→ **Task to complete**
Please return all of the records verbatim, with the pictures omitted.

→ **Data excerpts**
==========
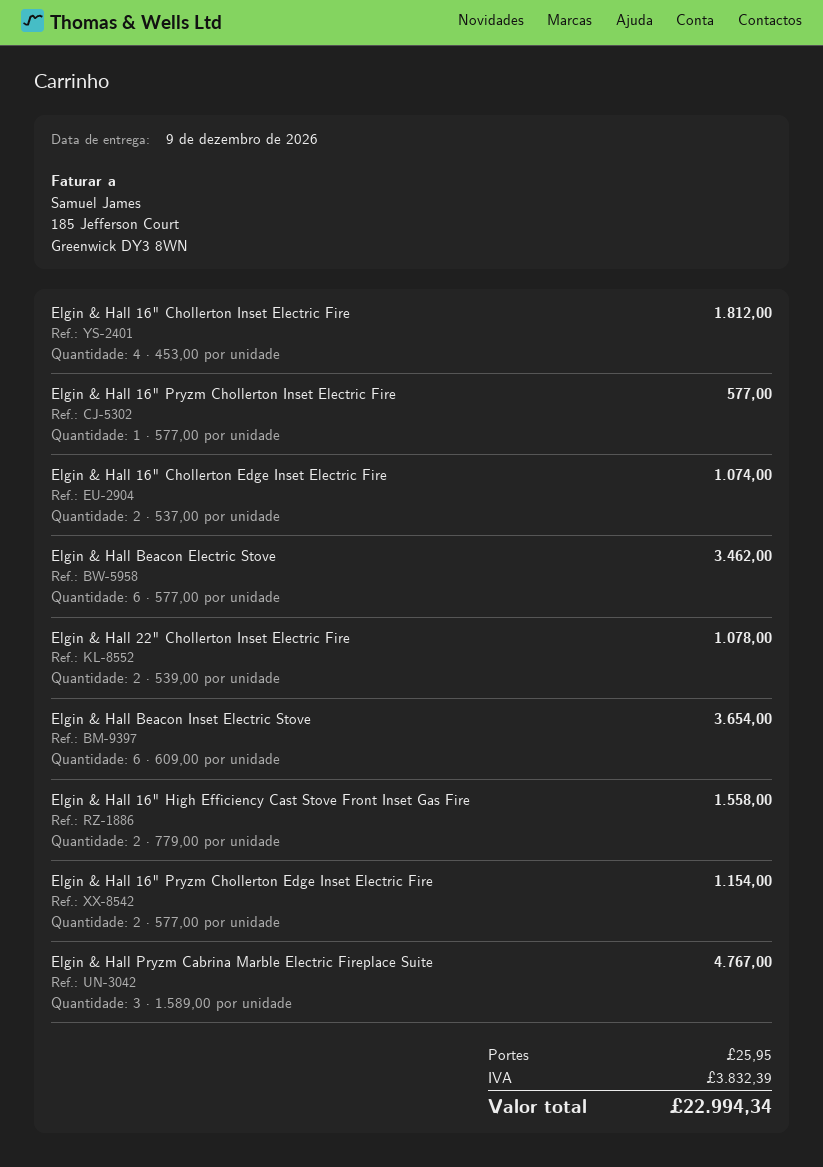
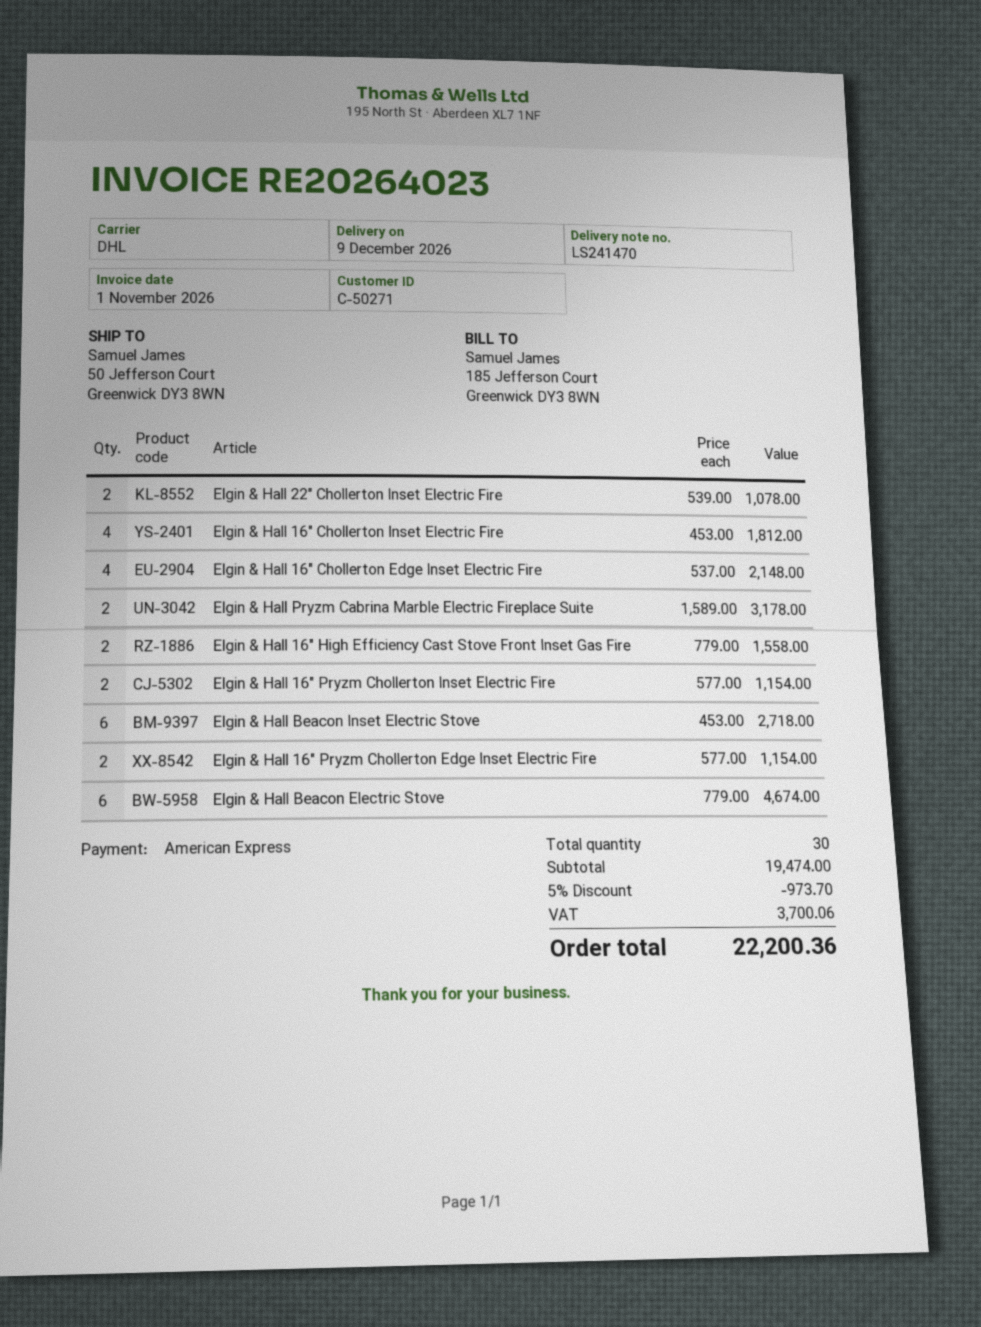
Elgin & Hall 16" Pryzm Chollerton Inset Electric Fire: 1 x 577.00 = 577.00 -> 2 x 577.00 = 1154.00
Elgin & Hall 16" Chollerton Edge Inset Electric Fire: 2 x 537.00 = 1074.00 -> 4 x 537.00 = 2148.00
Elgin & Hall Beacon Electric Stove: 6 x 577.00 = 3462.00 -> 6 x 779.00 = 4674.00
Elgin & Hall Beacon Inset Electric Stove: 6 x 609.00 = 3654.00 -> 6 x 453.00 = 2718.00
Elgin & Hall Pryzm Cabrina Marble Electric Fireplace Suite: 3 x 1589.00 = 4767.00 -> 2 x 1589.00 = 3178.00
discount: none -> 5% = 973.70
shipping: 25.95 -> none
tax: 3832.39 -> 3700.06
total: 22994.34 -> 22200.36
==========
→ **Exercise result**
Elgin & Hall 16" Pryzm Chollerton Inset Electric Fire: 1 x 577.00 = 577.00 -> 2 x 577.00 = 1154.00
Elgin & Hall 16" Chollerton Edge Inset Electric Fire: 2 x 537.00 = 1074.00 -> 4 x 537.00 = 2148.00
Elgin & Hall Beacon Electric Stove: 6 x 577.00 = 3462.00 -> 6 x 779.00 = 4674.00
Elgin & Hall Beacon Inset Electric Stove: 6 x 609.00 = 3654.00 -> 6 x 453.00 = 2718.00
Elgin & Hall Pryzm Cabrina Marble Electric Fireplace Suite: 3 x 1589.00 = 4767.00 -> 2 x 1589.00 = 3178.00
discount: none -> 5% = 973.70
shipping: 25.95 -> none
tax: 3832.39 -> 3700.06
total: 22994.34 -> 22200.36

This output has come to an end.